For the CIFAR-10 image classification tasks, two ResNet models are employed on chip for demonstration, including the standard ResNet-20 model and a modified ResNet-8 model. The CIFAR-10 dataset consists of 50,000 training images and 10,000 testing images, each belonging to one of ten object classes. The modified ResNet-8 includes seven convolutional layers and one fully connected layer, with batch normalizations and ReLU activations between the layers. The ResNet-20 includes 19 convolutional layers and one fully connected layer, also with batch normalizations and ReLU activations between the layers. These models are trained using the PyTorch framework. The inputs and weights of all convolutional and fully connected layers are quantized to a 4-bit fixed-point format. We merge the batch normalization parameters into convolutional weights and biases after training. All the parameters of the ResNet-8 are mapped on a single NVT mCIM engine, including those of the convolutional layers and the fully connected layers, while all the parameters of the ResNet-20 are mapped on two NVT mCIM engines. Other operations, including shift-and-add, accumulation, dummy output subtraction, shortcut, activation, and pooling are implemented on a Xilinx ZCU106 FPGA integrated on the same board as the NVT mCIM engine. These operations contribute only a small fraction of the total computation, and integrating their implementation in digital CMOS would incur negligible overhead. The choice of FPGA implementation provides flexibility during testing and development.
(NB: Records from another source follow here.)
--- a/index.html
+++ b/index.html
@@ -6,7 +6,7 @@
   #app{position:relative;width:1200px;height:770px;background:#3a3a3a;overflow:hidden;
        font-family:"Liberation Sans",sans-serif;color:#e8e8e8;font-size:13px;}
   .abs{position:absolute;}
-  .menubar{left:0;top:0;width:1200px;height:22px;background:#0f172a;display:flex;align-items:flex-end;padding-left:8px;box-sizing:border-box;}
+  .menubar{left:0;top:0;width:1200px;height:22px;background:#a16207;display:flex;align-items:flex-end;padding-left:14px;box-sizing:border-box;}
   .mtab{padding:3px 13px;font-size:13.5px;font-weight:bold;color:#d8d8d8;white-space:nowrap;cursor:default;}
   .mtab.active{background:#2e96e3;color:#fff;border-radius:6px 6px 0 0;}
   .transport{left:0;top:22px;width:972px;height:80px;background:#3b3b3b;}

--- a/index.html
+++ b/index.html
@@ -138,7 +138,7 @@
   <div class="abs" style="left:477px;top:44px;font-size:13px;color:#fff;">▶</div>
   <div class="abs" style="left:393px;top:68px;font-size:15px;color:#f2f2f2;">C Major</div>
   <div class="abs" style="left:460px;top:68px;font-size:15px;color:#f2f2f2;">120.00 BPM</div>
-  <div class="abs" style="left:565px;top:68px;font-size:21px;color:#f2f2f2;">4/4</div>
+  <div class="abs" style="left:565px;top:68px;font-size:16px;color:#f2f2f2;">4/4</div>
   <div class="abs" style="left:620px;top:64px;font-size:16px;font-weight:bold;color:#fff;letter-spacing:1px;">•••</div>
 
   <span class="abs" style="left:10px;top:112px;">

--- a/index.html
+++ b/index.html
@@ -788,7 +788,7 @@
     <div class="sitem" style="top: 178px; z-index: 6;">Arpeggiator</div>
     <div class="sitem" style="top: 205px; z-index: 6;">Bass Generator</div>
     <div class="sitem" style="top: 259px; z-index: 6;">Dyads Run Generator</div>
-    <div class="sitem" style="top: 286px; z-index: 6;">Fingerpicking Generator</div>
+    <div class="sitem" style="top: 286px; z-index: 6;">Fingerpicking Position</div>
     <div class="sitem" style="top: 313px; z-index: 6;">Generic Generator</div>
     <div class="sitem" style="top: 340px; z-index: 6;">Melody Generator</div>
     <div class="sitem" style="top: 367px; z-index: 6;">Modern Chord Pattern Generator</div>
To implement the weights of a four-dimensional convolutional layer with dimension height (H), width (Wd), input channel (CIN) and output channel (COUT) on two-dimensional memristive arrays, the first three dimensions are flattened into a one-dimensional vector and the bias term (B) of each output channel is appended to each vector. Under the IM-HC scheme, the parameters of a convolutional layer are converted into a conductance matrix of size (HWdCIN + B, COUT). Several model-to-hardware mapping schemes are used to improve TP and facilitate the pipelined processing of multiple inference tasks as shown in the Supplementary Fig. 13, including (1) duplicating weights among different macros for the layers (L1-L2 in ResNet-8, L1-L7 in ResNet-20) having small amounts of parameters (NPA) but large input feature maps to improve the input parallelism, (2) splitting weights between different macros for the layers (all the layers in ResNet-8 and ResNet-20) having COUT larger than the output channels of a macro (NOUT) to improve the output parallelism, (3) dividing weights into different pipelined stages for the layers (L5-L7 in ResNet-8, L14-L19 in ResNet-20) having COUT more than NM×NOUT/NP, where NM is the number of the macros in the system and NP is the number of pipeline stages.